An image of the woman hanging from the swing set in Sarnia appeared in my head. I focused on the tip of my pen moving across my notebook.
“I come from a small town in Ontario, LaSalle, where I grew up playing in a barn. You know—with the dressing rooms that made you duck your head, and no Zamboni, just a Jeep with a large brush attached to the front. So I can well appreciate how much a splendid new arena would mean to your town.”
“Understood.”
“But please tell me: why should I pay for your splendid new arena?”
“You? What are you talking about?”
He drained his glass and set it down hard on the desk. His smile had vanished. Ice cubes crunched in his teeth.
“You have written extensively about it,” he said. “There was the money, and then there was not. You used your skill to figure that much out, Mr. Carpenter. I commend you. But you have yet to determine where the money came from in the first place or where it went when it suddenly disappeared. Isn’t that right?”
He squeezed a lighter out of his jeans pocket and slowly relit his cigar, the flicker of flame flashing in his eyes. Then he turned his back and with two fingers pushed a button on his desktop. Four of the TV screens went dark. The middle screen remained on. “Observe.”
A man wearing nothing but a pair of white socks dangled from a rope attached at his back to a canvas harness wrapped around his torso like a girdle. The harness trussed him up at the elbows and ankles so that he looked like a chicken ready to go into an oven. His head was hidden in a black plastic garbage bag cinched at his neck. He spun slowly in the air, twisting his head back and forth in the bag.
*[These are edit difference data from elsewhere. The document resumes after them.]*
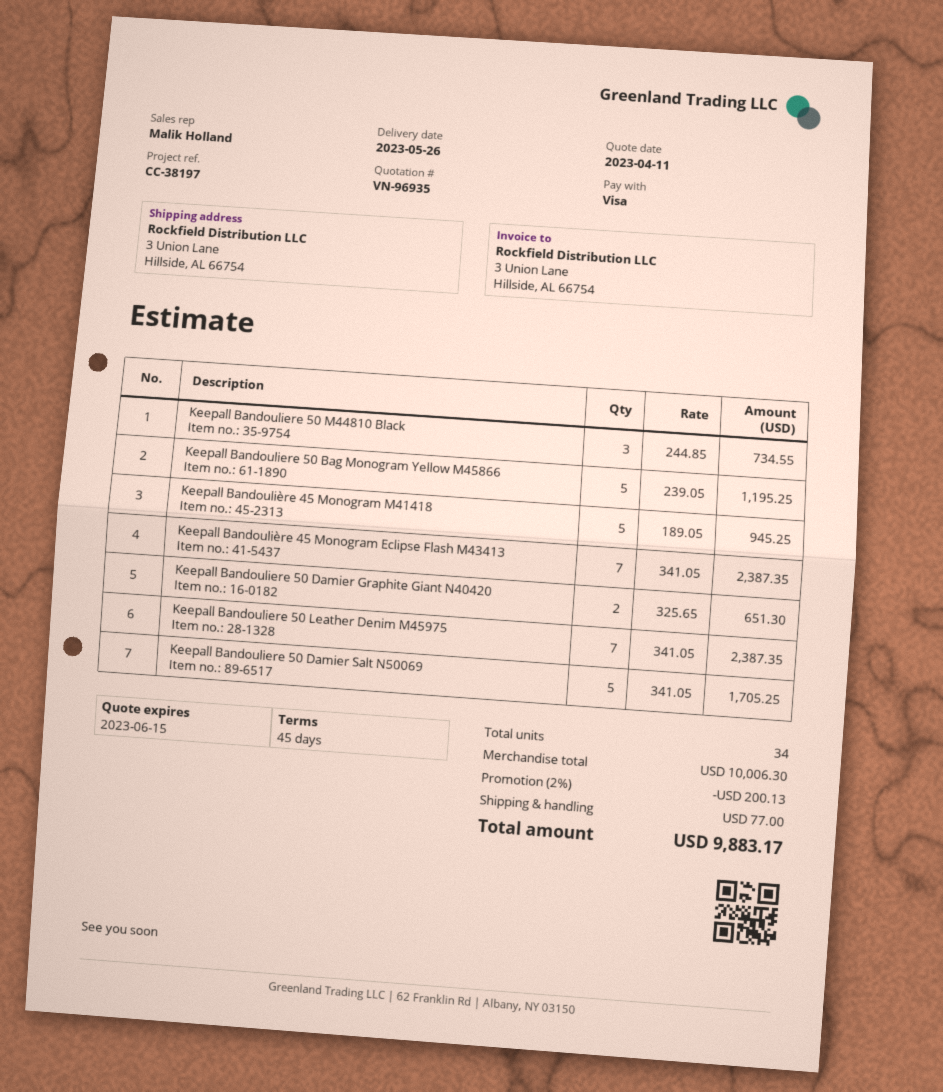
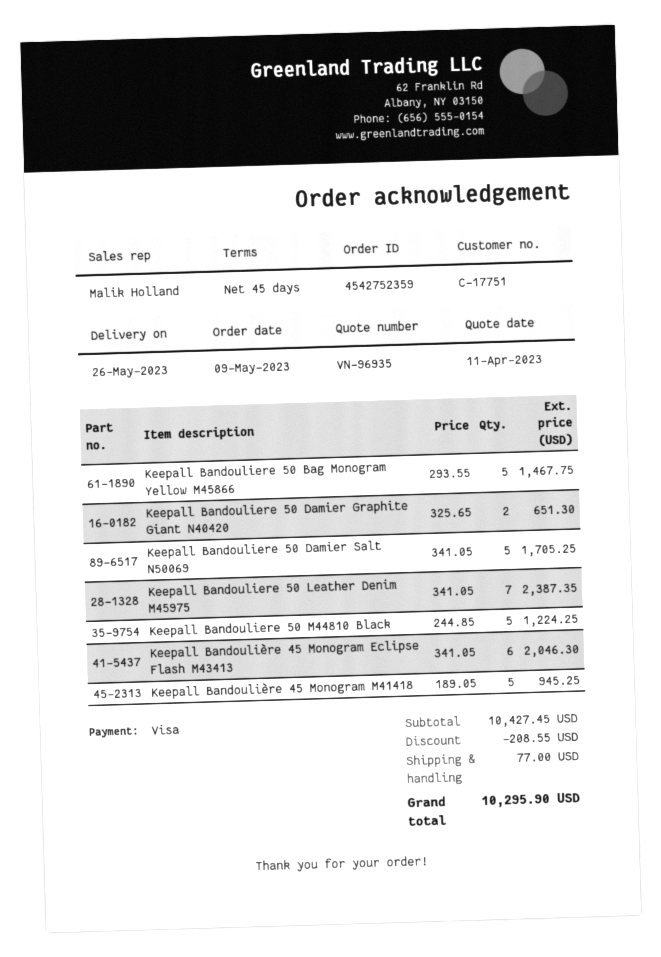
Keepall Bandouliere 50 M44810 Black: 3 x 244.85 = 734.55 -> 5 x 244.85 = 1224.25
Keepall Bandouliere 50 Bag Monogram Yellow M45866: 5 x 239.05 = 1195.25 -> 5 x 293.55 = 1467.75
Keepall Bandoulière 45 Monogram Eclipse Flash M43413: 7 x 341.05 = 2387.35 -> 6 x 341.05 = 2046.30
subtotal: 10006.30 -> 10427.45
discount: 200.13 -> 208.55
total: 9883.17 -> 10295.90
A woman in a black leather halter and matching thong pranced around. She tugged lightly at the ropes, a pair of pliers clutched in one hand, her skin pallid as a perch belly. She had her back to the camera, but she was too
tall to be Gracie. Still I thought of Gracie again, working at the bench in the Zamboni shed, the tools natural in her hands, a finger smear of grease on her cheek. The woman on the screen squatted down and propped herself beneath the man in the harness. I turned away.
“What the fuck?” I said.
“Yes, indeed, Mr. Carpenter, that is the appropriate response, the response a great journalist is always seeking from his readers, no?”
“You can turn it off now.”
“Now you have a headline. You can tell the fine, upstanding citizens of Starvation Lake that this”—he waved his hand toward the screen with a flourish—“is one very important source of funding for their excellent new rink, the rink that will catapult them once again to hockey greatness.”
“Bullshit.”
“There, Mr. Carpenter, is that better?”
I looked back at the screen. Hockey players again were gliding where the hooded man had been writhing.
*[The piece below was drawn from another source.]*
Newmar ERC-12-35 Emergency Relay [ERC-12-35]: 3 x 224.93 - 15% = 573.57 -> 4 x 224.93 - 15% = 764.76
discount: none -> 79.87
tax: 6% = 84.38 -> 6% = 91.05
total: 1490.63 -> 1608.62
“You see, we provide a full array of services for our clientele,” Vend said. “The clubs are merely a point of entry—a lucrative point of entry, to be sure, but just a starting place, not unlike the Chevrolet that a young man buys before he graduates to a Pontiac and then a Buick and an Oldsmobile and, finally, a Cadillac. You have now seen the Cadillac. Or perhaps these days Lexus is the more appropriate analogy.”
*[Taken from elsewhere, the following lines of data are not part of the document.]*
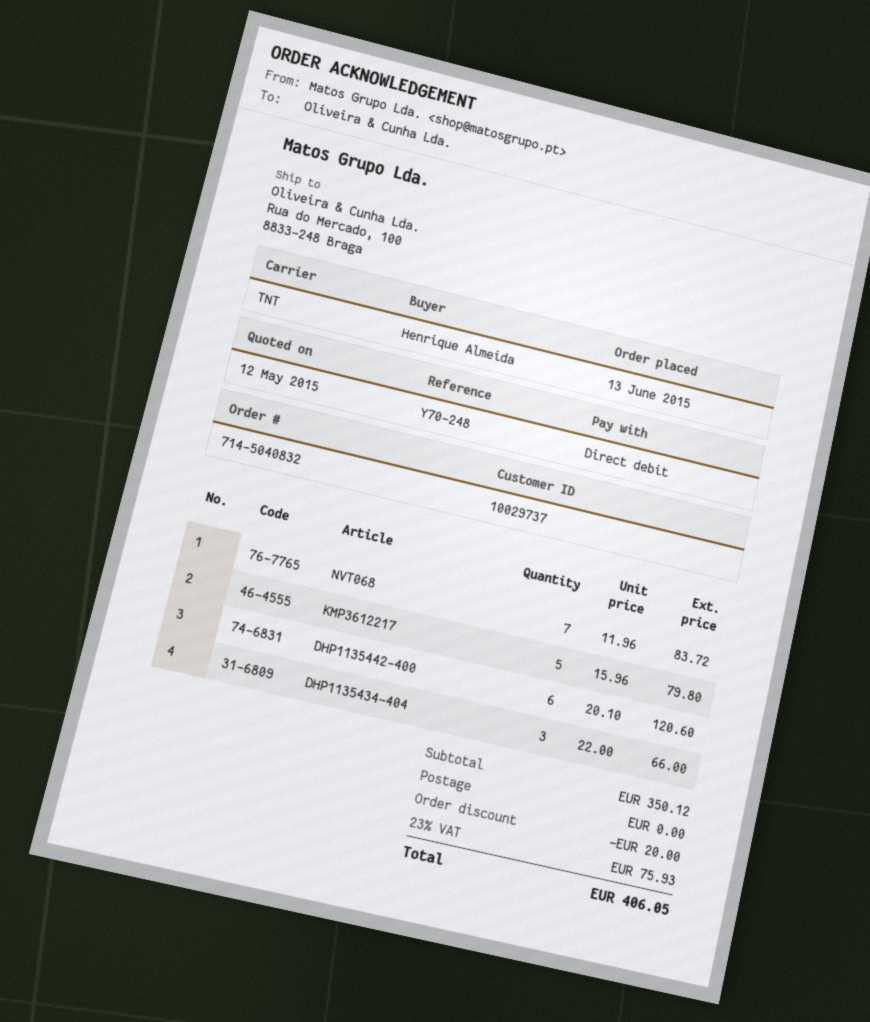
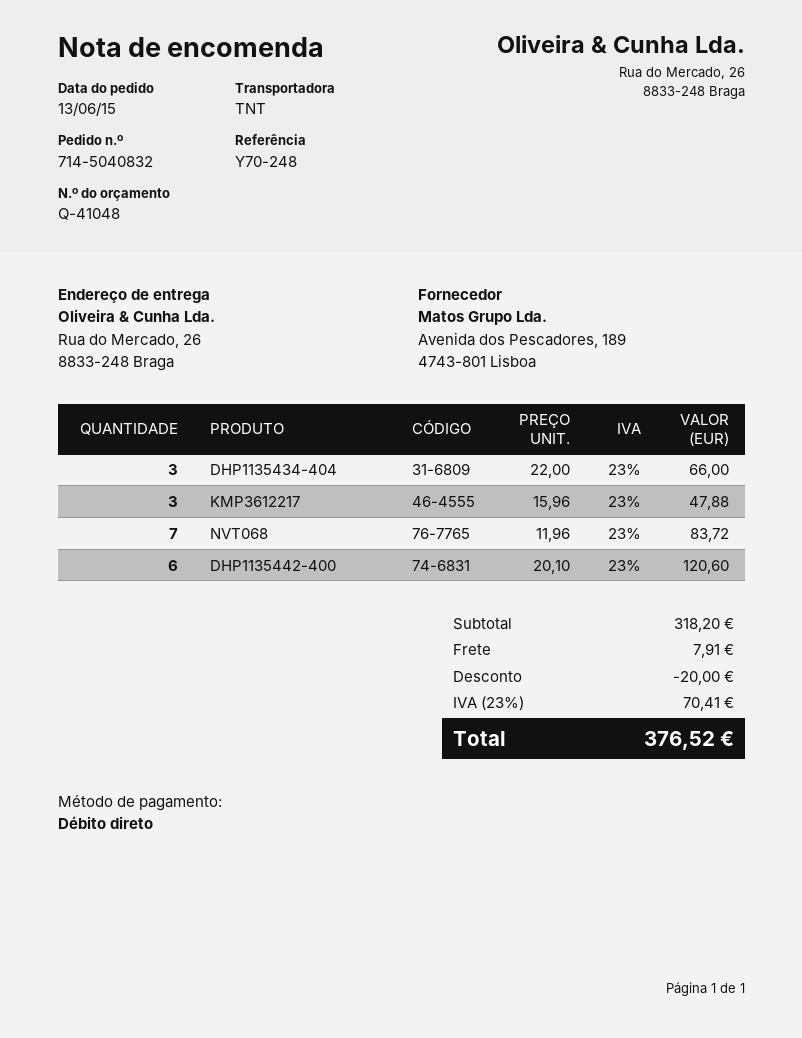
ship to: Rua do Mercado, 100, 8833-248 Braga -> Rua do Mercado, 26, 8833-248 Braga
KMP3612217: 5 x 15.96 = 79.80 -> 3 x 15.96 = 47.88
subtotal: 350.12 -> 318.20
shipping: 0.00 -> 7.91
tax: 23% = 75.93 -> 23% = 70.41
total: 406.05 -> 376.52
He reached back and pushed the button on his desk again, keeping his hand there this time. The hockey players disappeared and all five screens lit up again. They were filled with close-up shots of five different men.
“No way,” I said.
“Of course,” Vend continued, “not everyone can afford every dish on the smorgasbord. Certain services begged for a rarefied sort of client, a man of certain tastes and bearing and means, who would pay a handsome premium for our services and, naturally, for absolute discretion.”